What does a current account deficit mean?

Running a sizeable deficit on the current account basically means that the UK economy is not paying its way in the global economy. There is a net outflow of demand and income from the circular flow of income and spending.  The current account does not have to balance because the balance of payments also includes the capital account. The capital account tracks capital flows in and out of the UK. This includes portfolio capital flows (e.g. share transactions and the buying and selling of Government debt) and direct capital flows arising from foreign investment.

The Effects of Changes in the Balance of Payments on the UK Economy

Consider the effects of a slowdown in exports and a faster growth in imports of goods and services caused by a rise in the value of sterling against other currencies that leads to a worsening of the balance of payments. This has further effects on the economy as a whole:

  • Reductions in demand in the circular flow:  There will be a net fall in AD because more money is leaving the circular flow of income (through imports) than is coming in from exports. An inward shift of AD would lead to a contraction along the SRAS curve.
  • Lost jobs: There will be a loss of employment if exporting industries require less labour and if UK businesses lose market share and output to cheaper imports from overseas.
  • Dip in business confidence and investment: A fall in business confidence and a decline in capital investment spending by UK exporting firms whose order books are less full and whose profits take a hit from a fall in demand from overseas.
  • Reductions in inflationary pressure: Lower inflation because imports coming into the UK are cheaper and a fall in AD takes the economy further away from full capacity.

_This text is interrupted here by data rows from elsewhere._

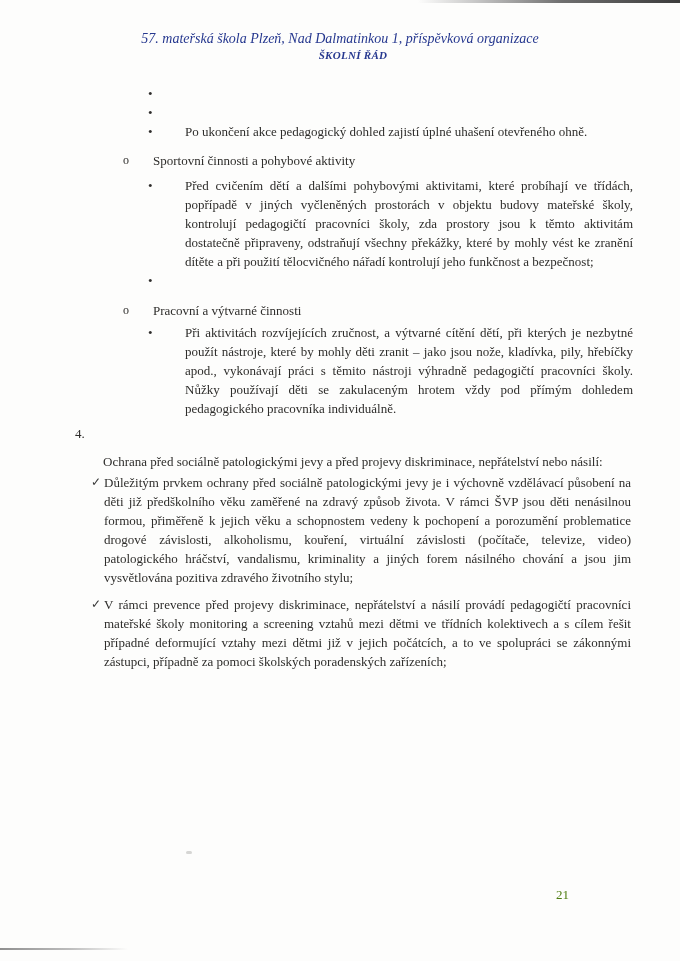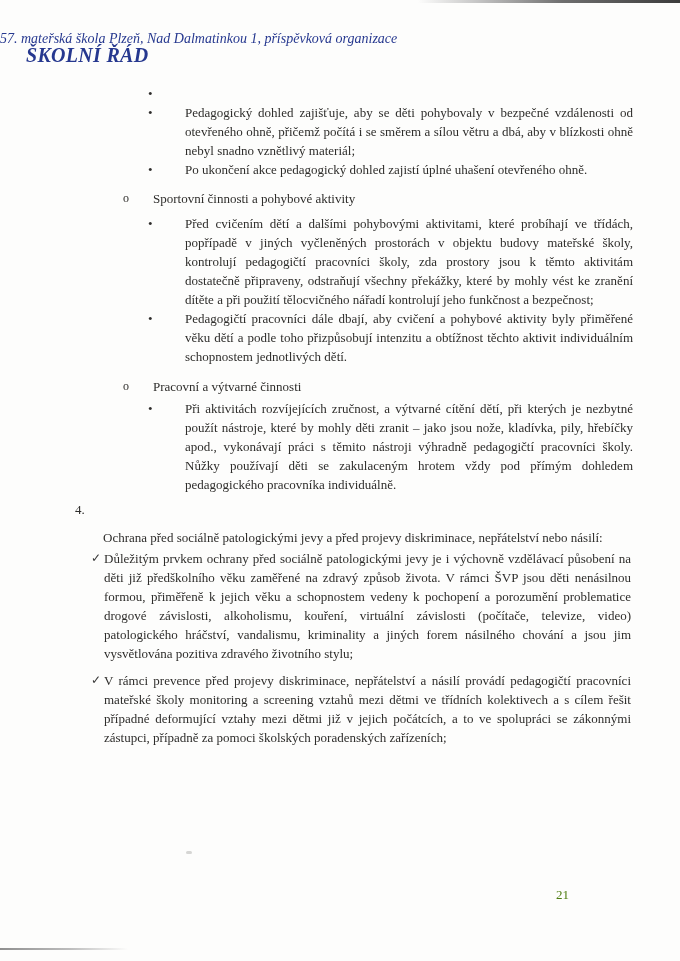--- a/index.html
+++ b/index.html
@@ -29,31 +29,31 @@
     width: 128px; height: 2px;
     background: linear-gradient(to right, #8f8f8f 0%, #bdbdbd 55%, rgba(255,255,255,0) 100%);
   }
   .scan-speck {
     position: absolute; top: 851px; left: 186px;
     width: 6px; height: 3px; background: #d6d6d4; border-radius: 2px;
   }
   
   .header {
     position: absolute; top: 31px; left: 0; width: 680px;
-    text-align: left; color: #26388f;
+    text-align: center; color: #26388f;
   }
   .header-line1 {
     font-style: italic;
     font-size: 14px;
     line-height: 16px;
   }
   .header-line2 {
     font-style: italic;
     font-weight: bold;
-    font-size: 20px;
+    font-size: 11px;
     line-height: 16px;
     letter-spacing: 0.3px;
     padding-left: 26px;
   }
   
   .doc-body { position: absolute; top: 84px; left: 0; width: 680px; }
   .row { display: flex; align-items: flex-start; }
   .text {
     text-align: justify;
     text-justify: inter-word;
@@ -89,38 +89,36 @@
     <div class="header-line2">ŠKOLNÍ ŘÁD</div>
   </div>
 
   <div class="doc-body">
 
     <div class="row b1">
       <span class="marker dot">•</span>
     </div>
     <div class="row b1">
       <span class="marker dot">•</span>
-      <span class="text">Pedagogický dohled zajišťuje, aby se děti pohybovaly v bezpečné vzdálenosti od otevřeného ohně, přičemž počítá i se směrem a sílou větru a dbá, aby v blízkosti ohně nebyl snadno vznětlivý materiál;</span>
     </div>
     <div class="row b1">
       <span class="marker dot">•</span>
       <span class="text">Po ukončení akce pedagogický dohled zajistí úplné uhašení otevřeného ohně.</span>
     </div>
 
     <div class="row sec" style="margin-top:10px">
       <span class="marker">o</span>
       <span class="text">Sportovní činnosti a pohybové aktivity</span>
     </div>
     <div class="row b1" style="margin-top:6px">
       <span class="marker dot">•</span>
       <span class="text">Před cvičením dětí a dalšími pohybovými aktivitami, které probíhají ve třídách, popřípadě v jiných vyčleněných prostorách v objektu budovy mateřské školy, kontrolují pedagogičtí pracovníci školy, zda prostory jsou k těmto aktivitám dostatečně připraveny, odstraňují všechny překážky, které by mohly vést ke zranění dítěte a při použití tělocvičného nářadí kontrolují jeho funkčnost a bezpečnost;</span>
     </div>
     <div class="row b1">
       <span class="marker dot">•</span>
-      <span class="text">Pedagogičtí pracovníci dále dbají, aby cvičení a pohybové aktivity byly přiměřené věku dětí a podle toho přizpůsobují intenzitu a obtížnost těchto aktivit individuálním schopnostem jednotlivých dětí.</span>
     </div>
 
     <div class="row sec" style="margin-top:11px">
       <span class="marker">o</span>
       <span class="text">Pracovní a výtvarné činnosti</span>
     </div>
     <div class="row b1" style="margin-top:3px">
       <span class="marker dot">•</span>
       <span class="text">Při aktivitách rozvíjejících zručnost, a výtvarné cítění dětí, při kterých je nezbytné použít nástroje, které by mohly děti zranit – jako jsou nože, kladívka, pily, hřebíčky apod., vykonávají práci s těmito nástroji výhradně pedagogičtí pracovníci školy. Nůžky používají děti se zakulaceným hrotem vždy pod přímým dohledem pedagogického pracovníka individuálně.</span>
     </div>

Reduced inflationary pressure might then persuade the Bank of England to reduce interest rates to provide a boost to macroeconomic activity.

The exchange rate and the balance of payments

Changes in the exchange rate can have a big effect on the balance of payments although these effects are subject to uncertain time lags. When sterling is strong then UK exporters found it harder to sell their products overseas and it is cheaper for UK consumers to buy imported goods and services because the pound buys more foreign currency than it did before.

The Balance of Payments and the Standard of Living

A common misconception is that balance of payments deficits are always bad for the economy. This is not necessarily true. In the short term if a country is importing a high volume of goods and services this is a boost to living standards because it allows consumers to buy more consumer durables. However, in the long term if the trade deficit is a symptom of a weak economy and a lack of competitiveness then living standards may decline.